Source data:
============
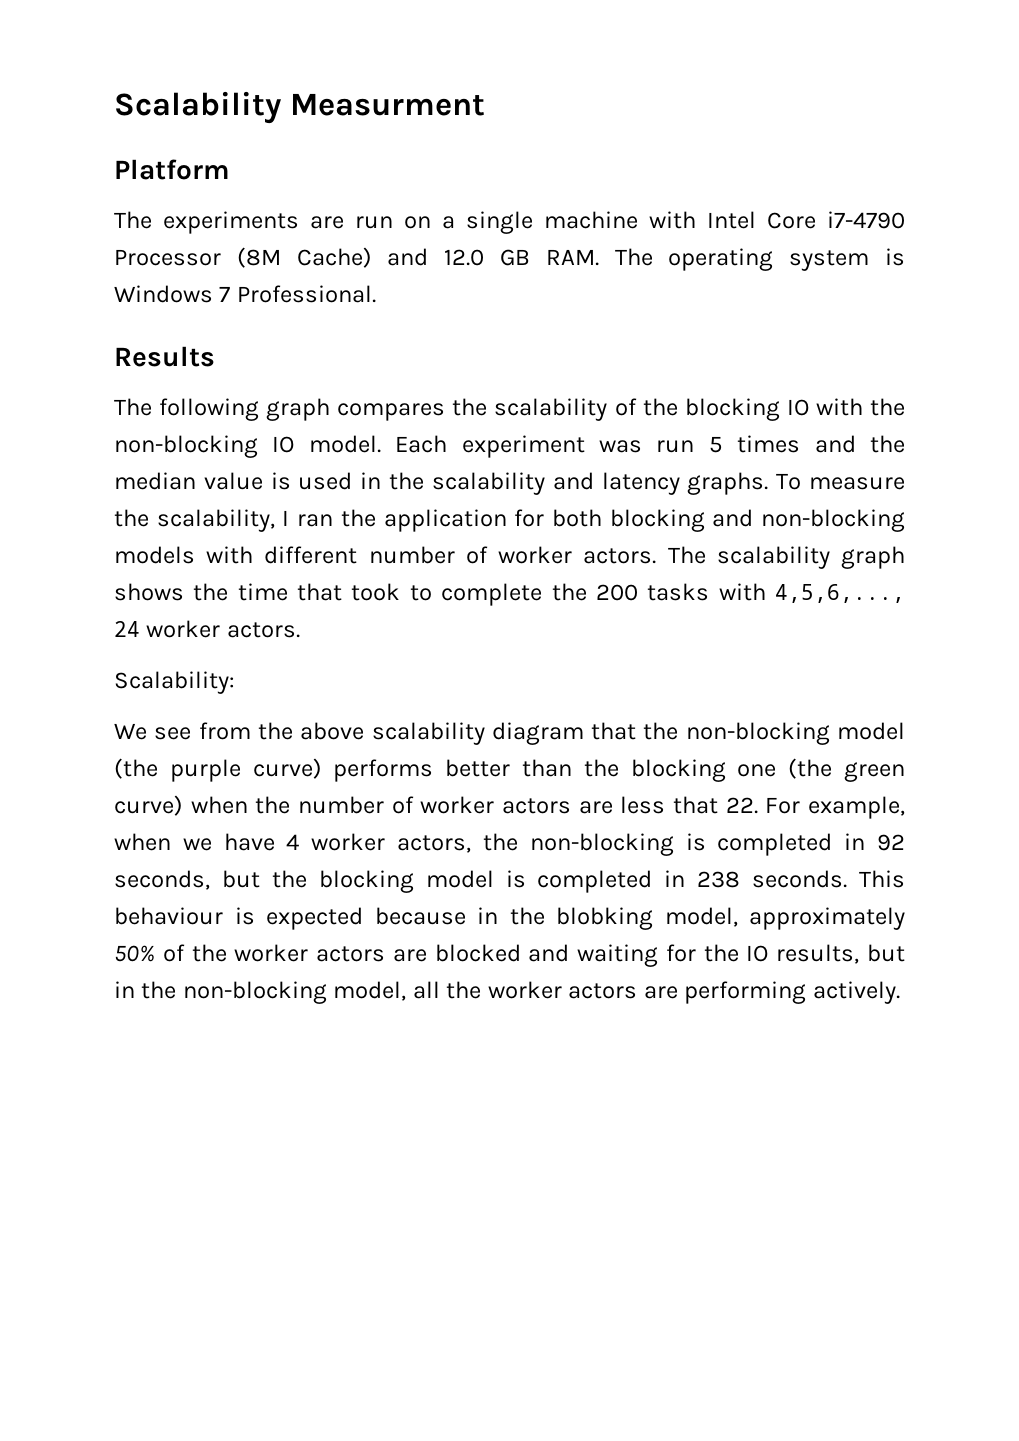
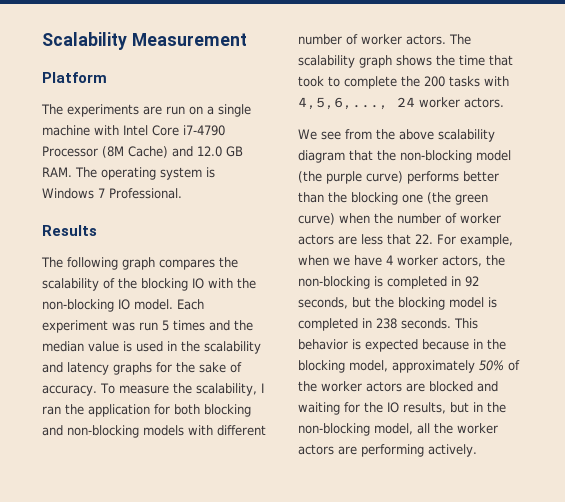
- Scalability Measurment
+ Scalability Measurement
- Each experiment was run 5 times and the median value is used in the scalability and latency graphs.
+ Each experiment was run 5 times and the median value is used in the scalability and latency graphs for the sake of accuracy.
- Scalability:
- This behaviour is expected because in the blobking model, approximately 50% of the worker actors are blocked and waiting for the IO results, but in the non-blocking model, all the worker actors are performing actively.
+ This behavior is expected because in the blocking model, approximately 50% of the worker actors are blocked and waiting for the IO results, but in the non-blocking model, all the worker actors are performing actively.

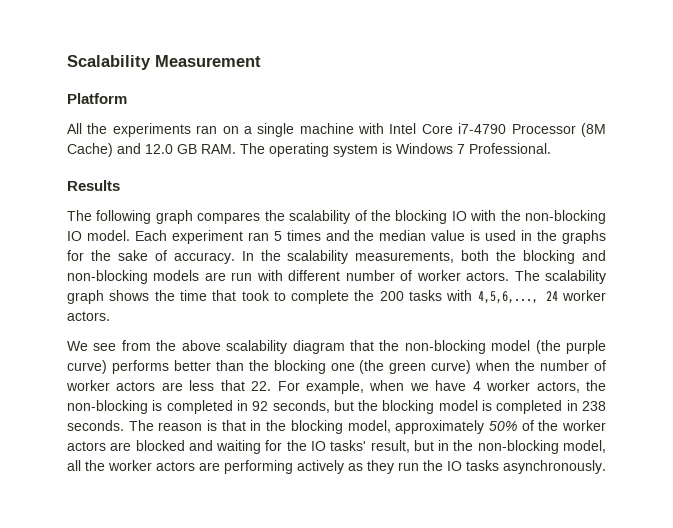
- The experiments are run on a single machine with Intel Core i7-4790 Processor (8M Cache) and 12.0 GB RAM. The operating system is Windows 7 Professional.
+ All the experiments ran on a single machine with Intel Core i7-4790 Processor (8M Cache) and 12.0 GB RAM. The operating system is Windows 7 Professional.
- Each experiment was run 5 times and the median value is used in the scalability and latency graphs for the sake of accuracy.
+ Each experiment ran 5 times and the median value is used in the graphs for the sake of accuracy.
- To measure the scalability, I ran the application for both blocking and non-blocking models with different number of worker actors.
+ In the scalability measurements, both the blocking and non-blocking models are run with different number of worker actors.
- This behavior is expected because in the blocking model, approximately 50% of the worker actors are blocked and waiting for the IO results, but in the non-blocking model, all the worker actors are performing actively.
+ The reason is that in the blocking model, approximately 50% of the worker actors are blocked and waiting for the IO tasks' result, but in the non-blocking model, all the worker actors are performing actively as they run the IO tasks asynchronously.

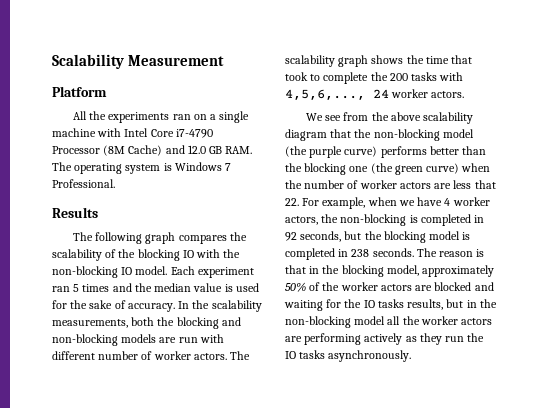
- Each experiment ran 5 times and the median value is used in the graphs for the sake of accuracy.
+ Each experiment ran 5 times and the median value is used for the sake of accuracy.
- The reason is that in the blocking model, approximately 50% of the worker actors are blocked and waiting for the IO tasks' result, but in the non-blocking model, all the worker actors are performing actively as they run the IO tasks asynchronously.
+ The reason is that in the blocking model, approximately 50% of the worker actors are blocked and waiting for the IO tasks results, but in the non-blocking model all the worker actors are performing actively as they run the IO tasks asynchronously.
============
Try it:
Since the pictures are not wanted, copy only the text of the records above, exactly.

Response:
- Scalability Measurment
+ Scalability Measurement
- Each experiment was run 5 times and the median value is used in the scalability and latency graphs.
+ Each experiment was run 5 times and the median value is used in the scalability and latency graphs for the sake of accuracy.
- Scalability:
- This behaviour is expected because in the blobking model, approximately 50% of the worker actors are blocked and waiting for the IO results, but in the non-blocking model, all the worker actors are performing actively.
+ This behavior is expected because in the blocking model, approximately 50% of the worker actors are blocked and waiting for the IO results, but in the non-blocking model, all the worker actors are performing actively.

- The experiments are run on a single machine with Intel Core i7-4790 Processor (8M Cache) and 12.0 GB RAM. The operating system is Windows 7 Professional.
+ All the experiments ran on a single machine with Intel Core i7-4790 Processor (8M Cache) and 12.0 GB RAM. The operating system is Windows 7 Professional.
- Each experiment was run 5 times and the median value is used in the scalability and latency graphs for the sake of accuracy.
+ Each experiment ran 5 times and the median value is used in the graphs for the sake of accuracy.
- To measure the scalability, I ran the application for both blocking and non-blocking models with different number of worker actors.
+ In the scalability measurements, both the blocking and non-blocking models are run with different number of worker actors.
- This behavior is expected because in the blocking model, approximately 50% of the worker actors are blocked and waiting for the IO results, but in the non-blocking model, all the worker actors are performing actively.
+ The reason is that in the blocking model, approximately 50% of the worker actors are blocked and waiting for the IO tasks' result, but in the non-blocking model, all the worker actors are performing actively as they run the IO tasks asynchronously.

- Each experiment ran 5 times and the median value is used in the graphs for the sake of accuracy.
+ Each experiment ran 5 times and the median value is used for the sake of accuracy.
- The reason is that in the blocking model, approximately 50% of the worker actors are blocked and waiting for the IO tasks' result, but in the non-blocking model, all the worker actors are performing actively as they run the IO tasks asynchronously.
+ The reason is that in the blocking model, approximately 50% of the worker actors are blocked and waiting for the IO tasks results, but in the non-blocking model all the worker actors are performing actively as they run the IO tasks asynchronously.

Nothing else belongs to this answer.